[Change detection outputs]
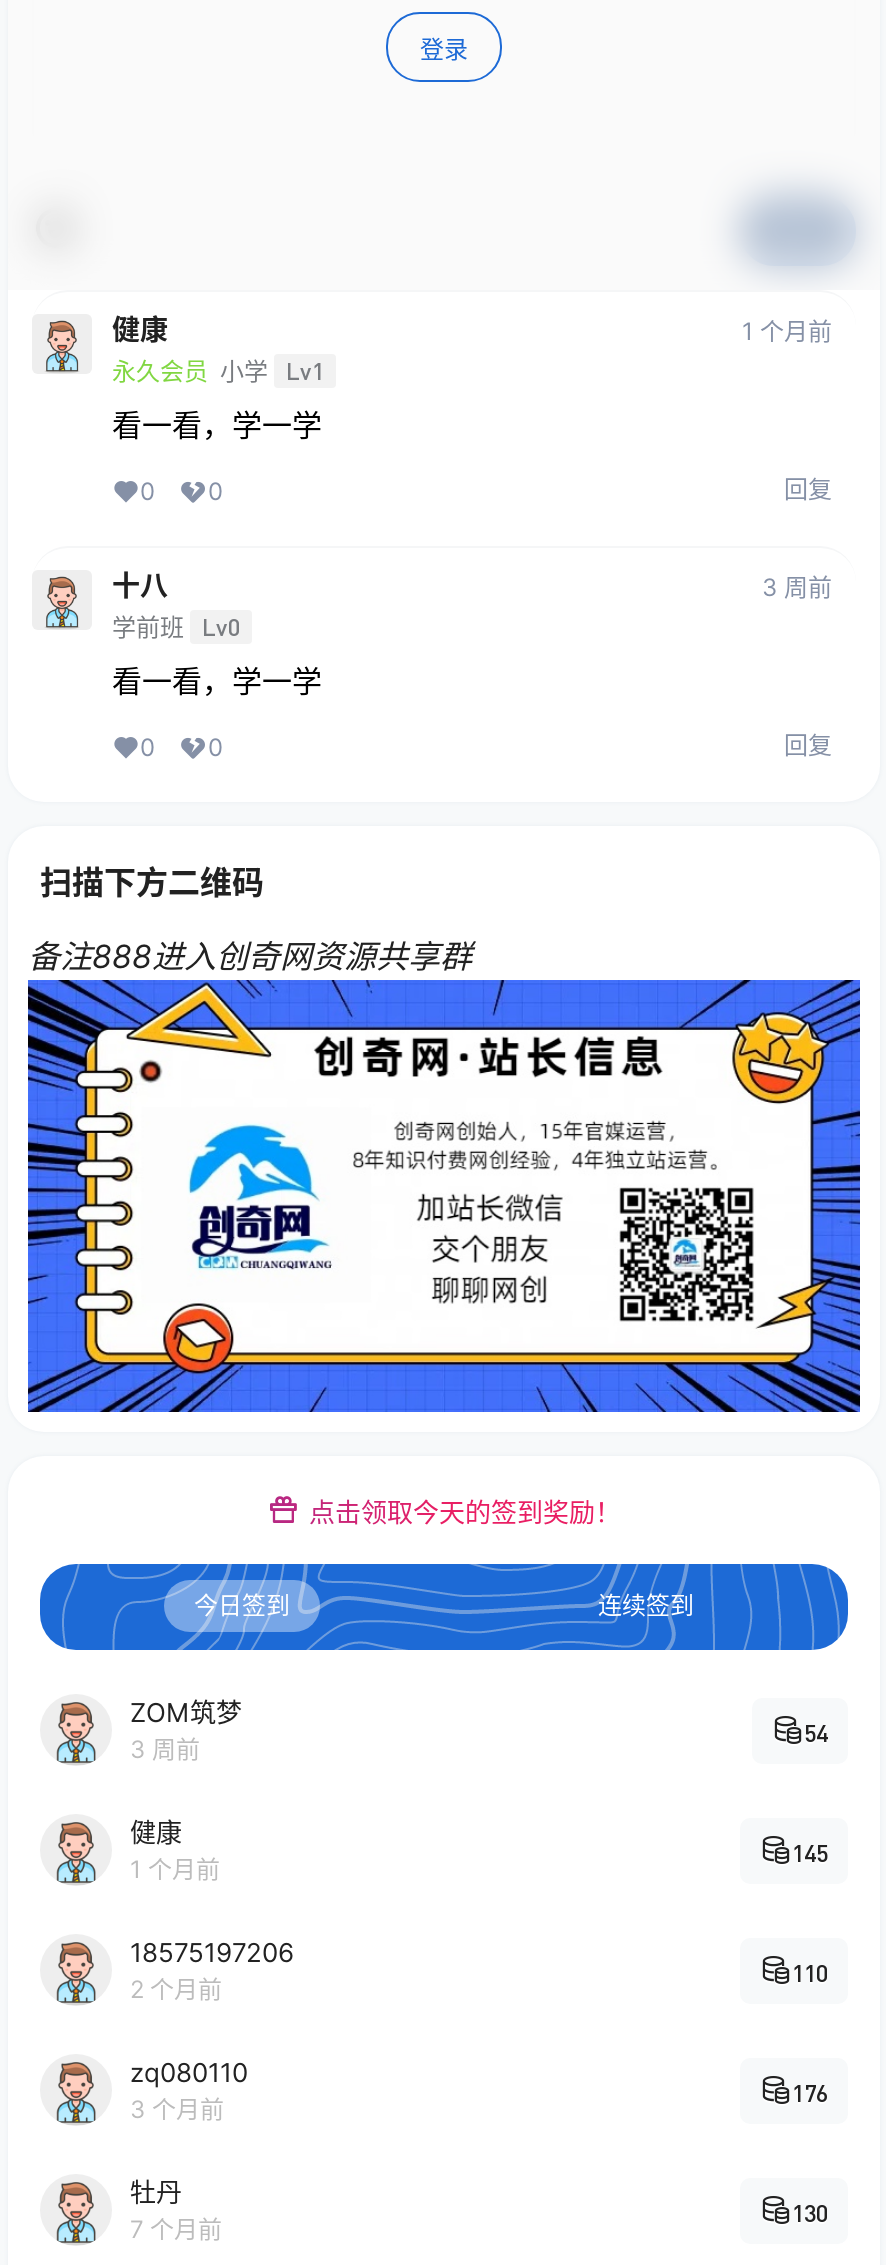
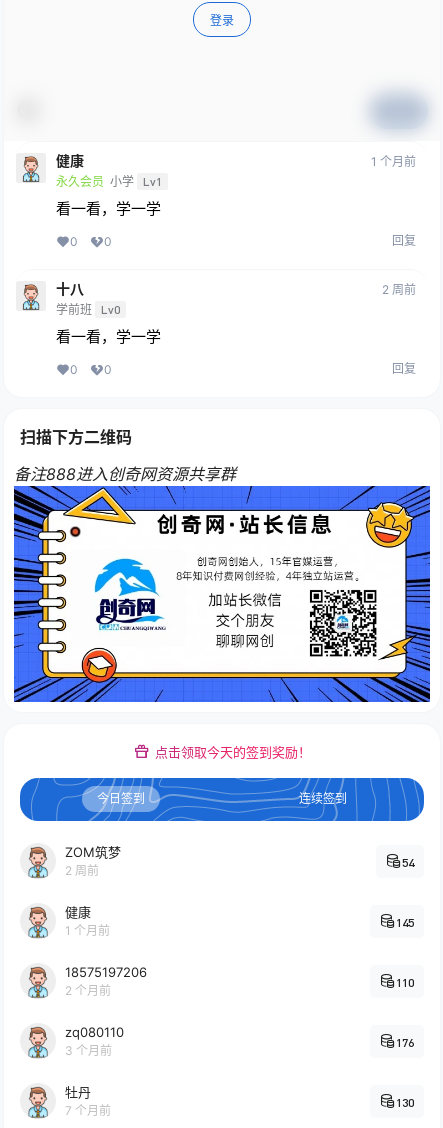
- 3 周前
+ 2 周前

- 3 周前
+ 2 周前
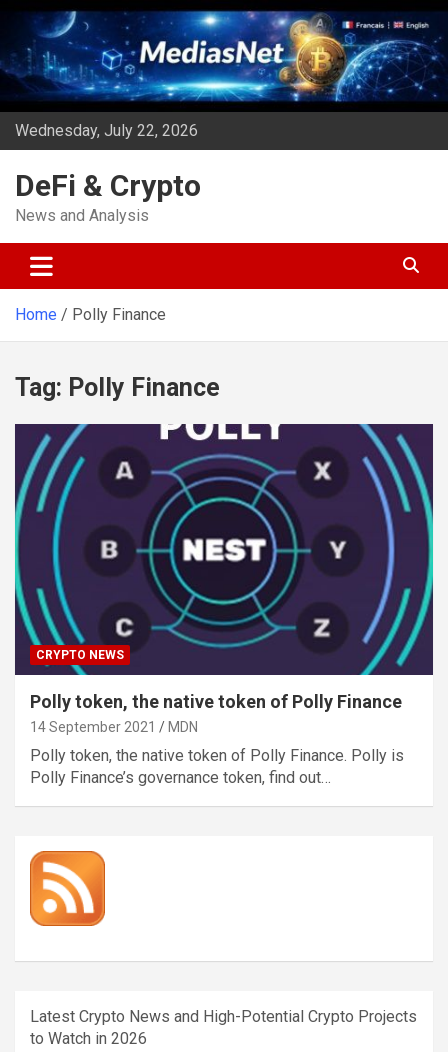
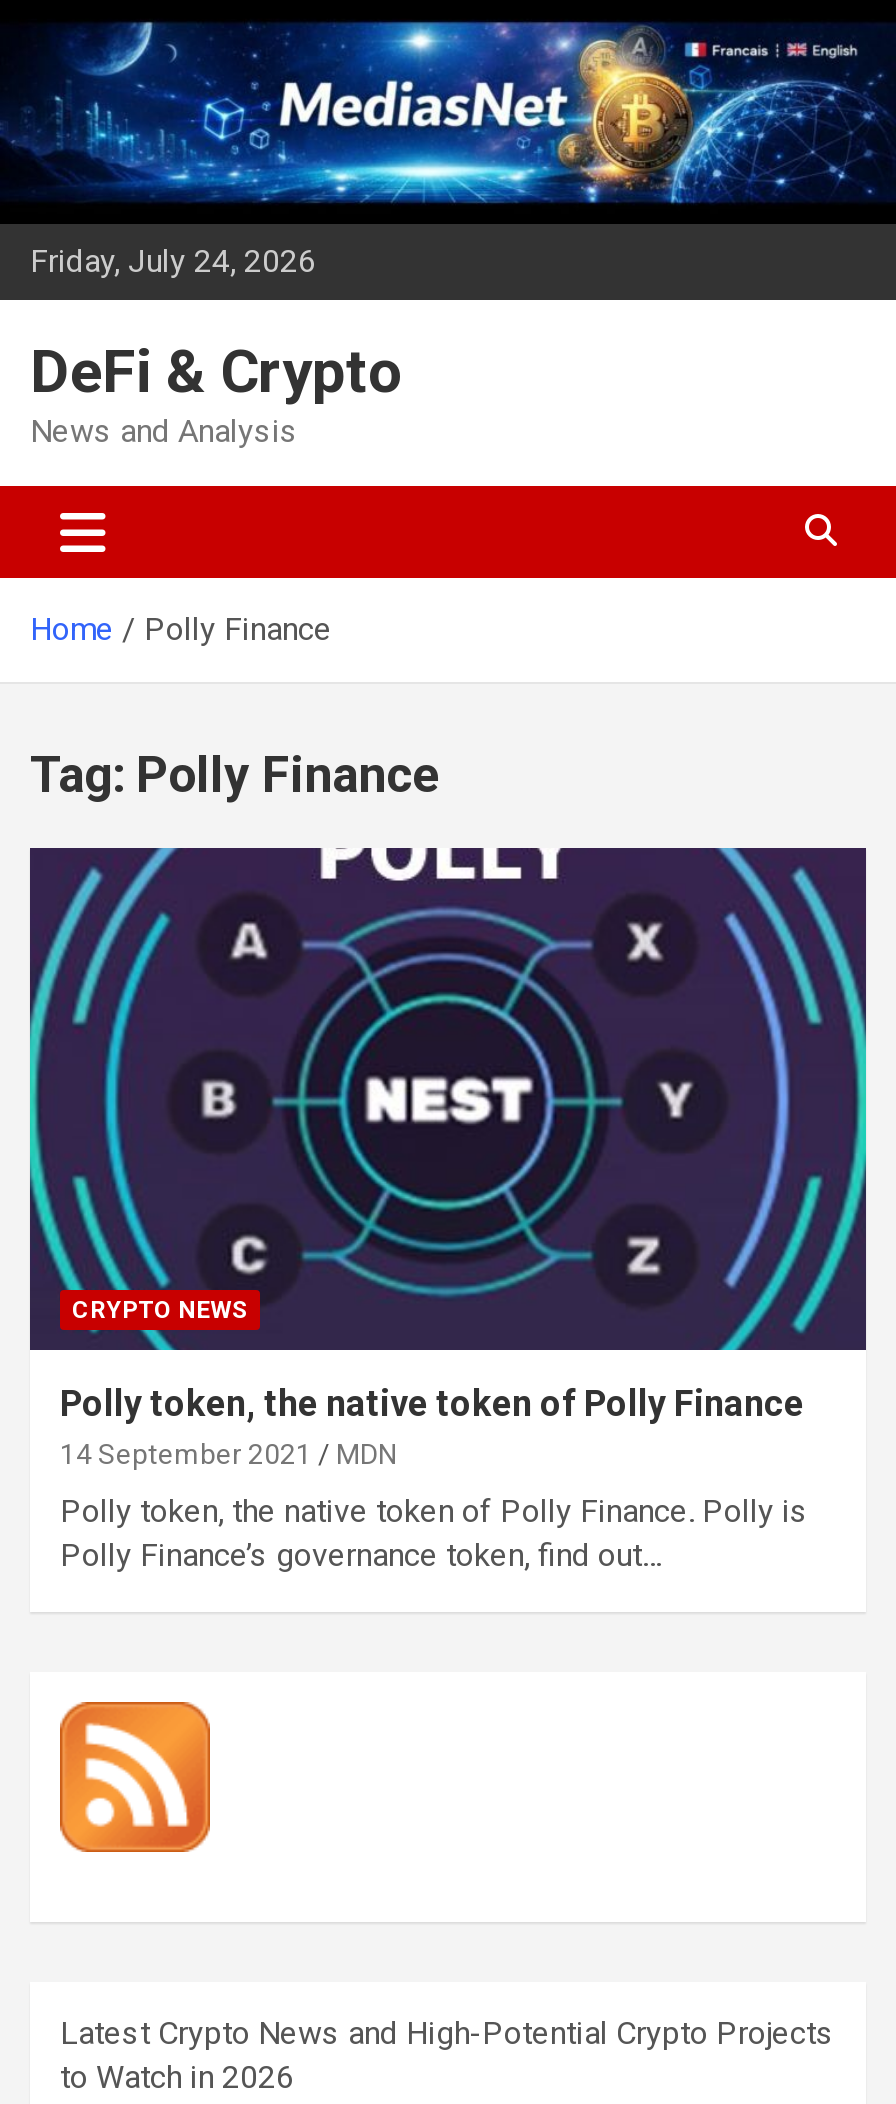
- Wednesday, July 22, 2026
+ Friday, July 24, 2026
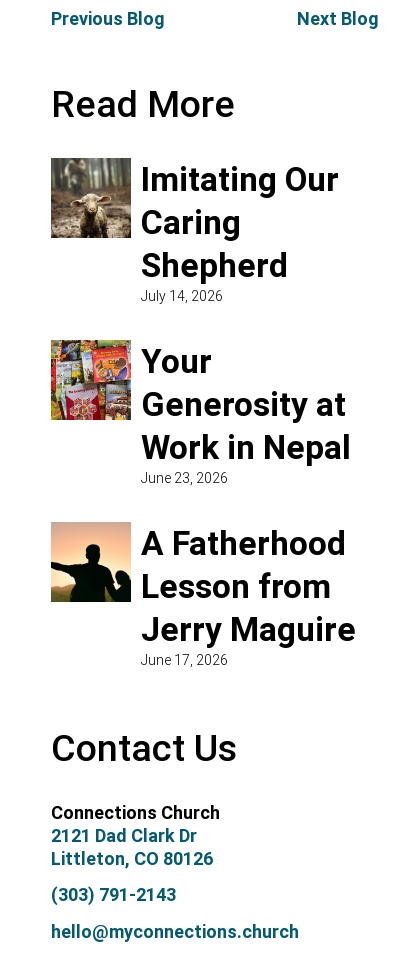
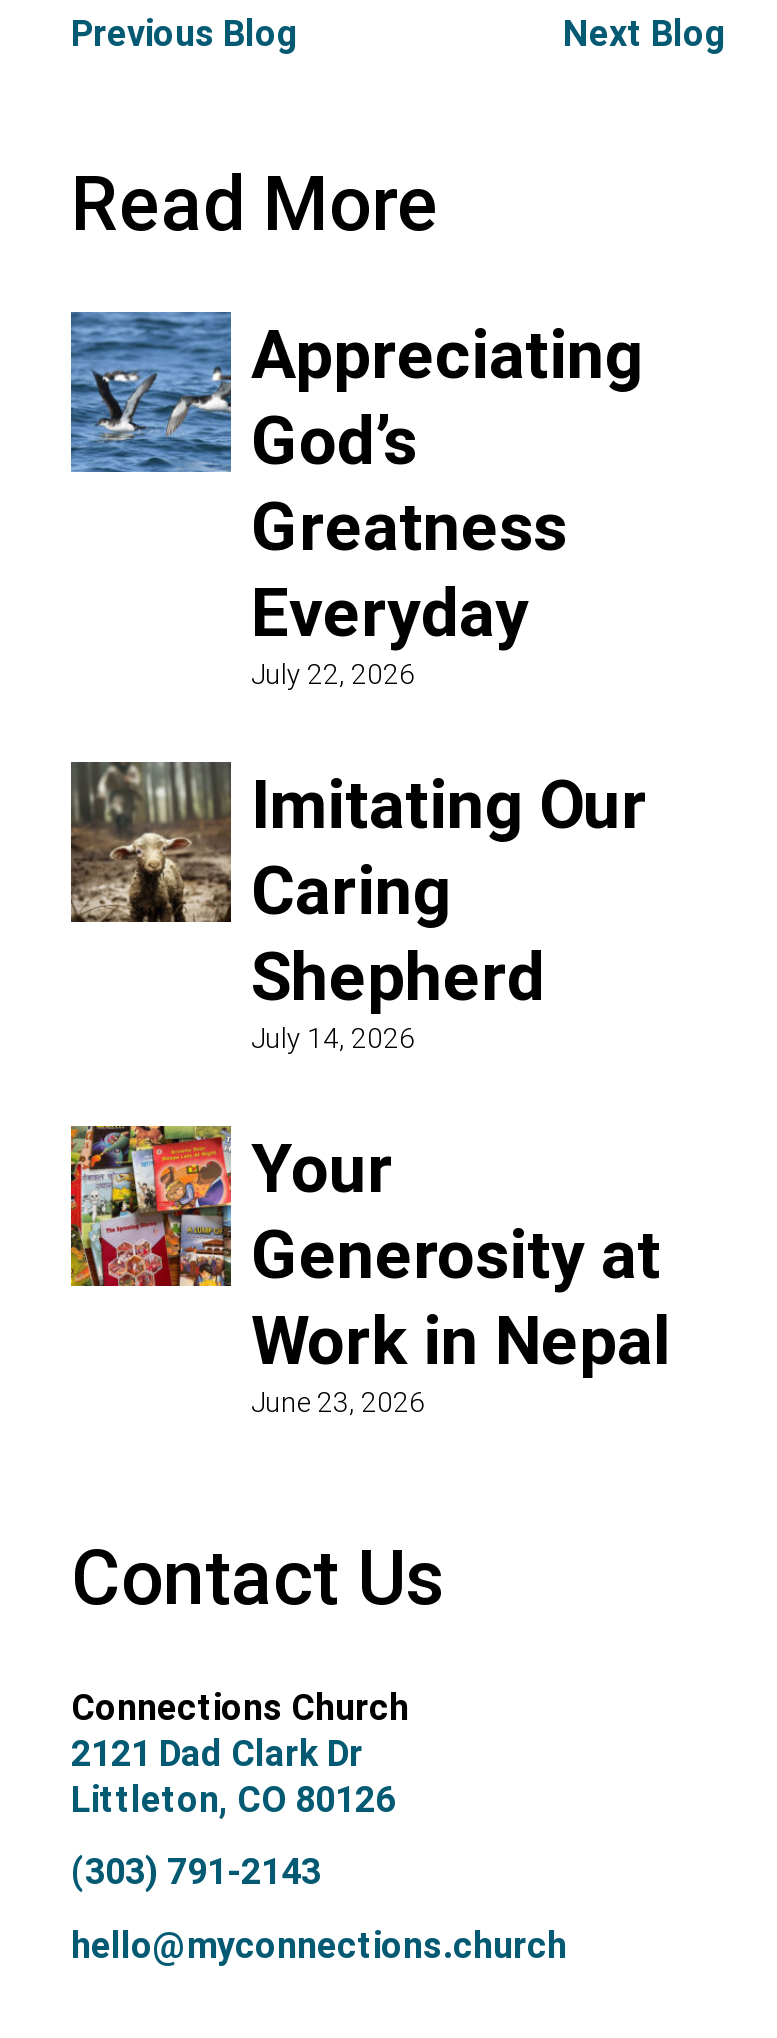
+ [image]
+ Appreciating
+ God’s
+ Greatness
+ Everyday
+ July 22, 2026

moved down: [image] | Imitating Our | Caring | ... | Work in Nepal | June 23, 2026

- [image]
- A Fatherhood
- Lesson from
- Jerry Maguire
- June 17, 2026
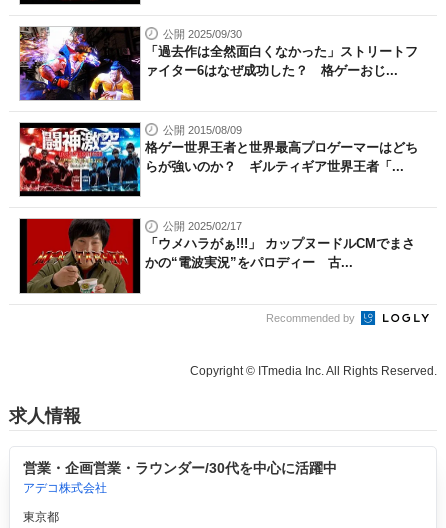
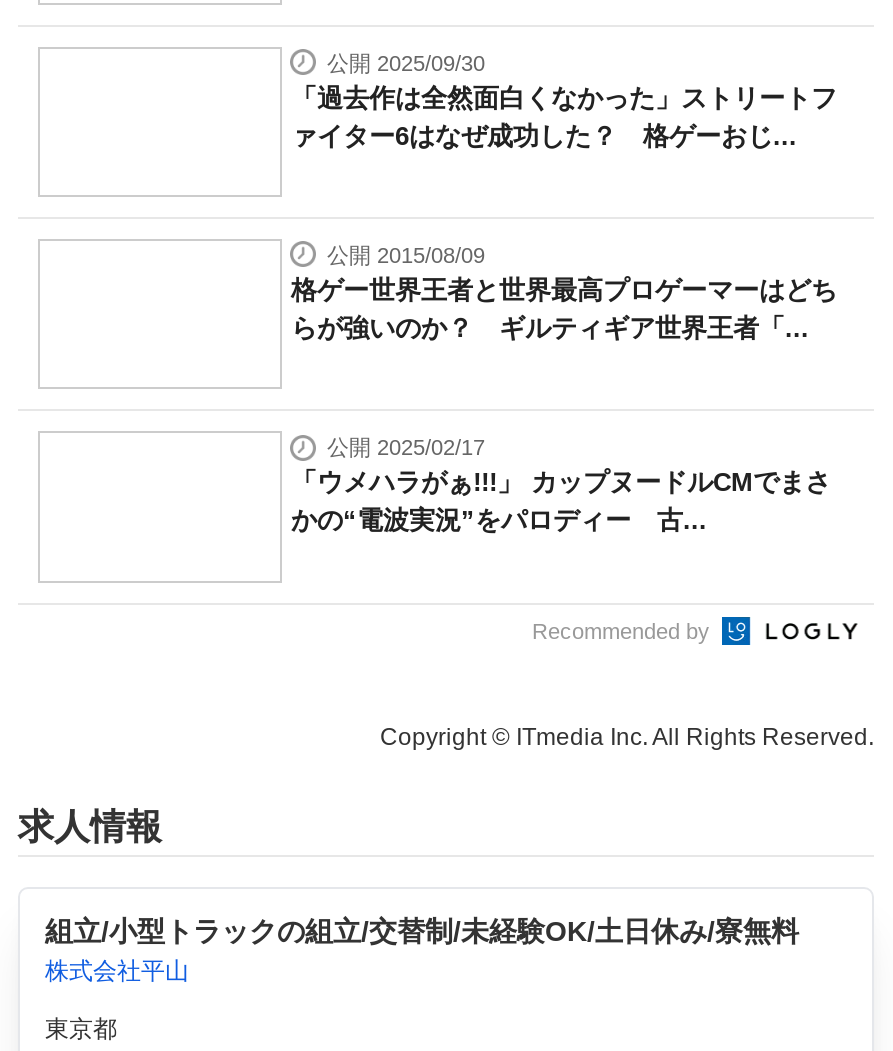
- [image]

- [image]

- [image]

- 営業・企画営業・ラウンダー/30代を中心に活躍中
- アデコ株式会社
+ 組立/小型トラックの組立/交替制/未経験OK/土日休み/寮無料
+ 株式会社平山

Exercise prompt.
Go through the lines above. Select every one that has the string "July".

Response to this exercise.
- Wednesday, July 22, 2026
+ Friday, July 24, 2026
+ July 22, 2026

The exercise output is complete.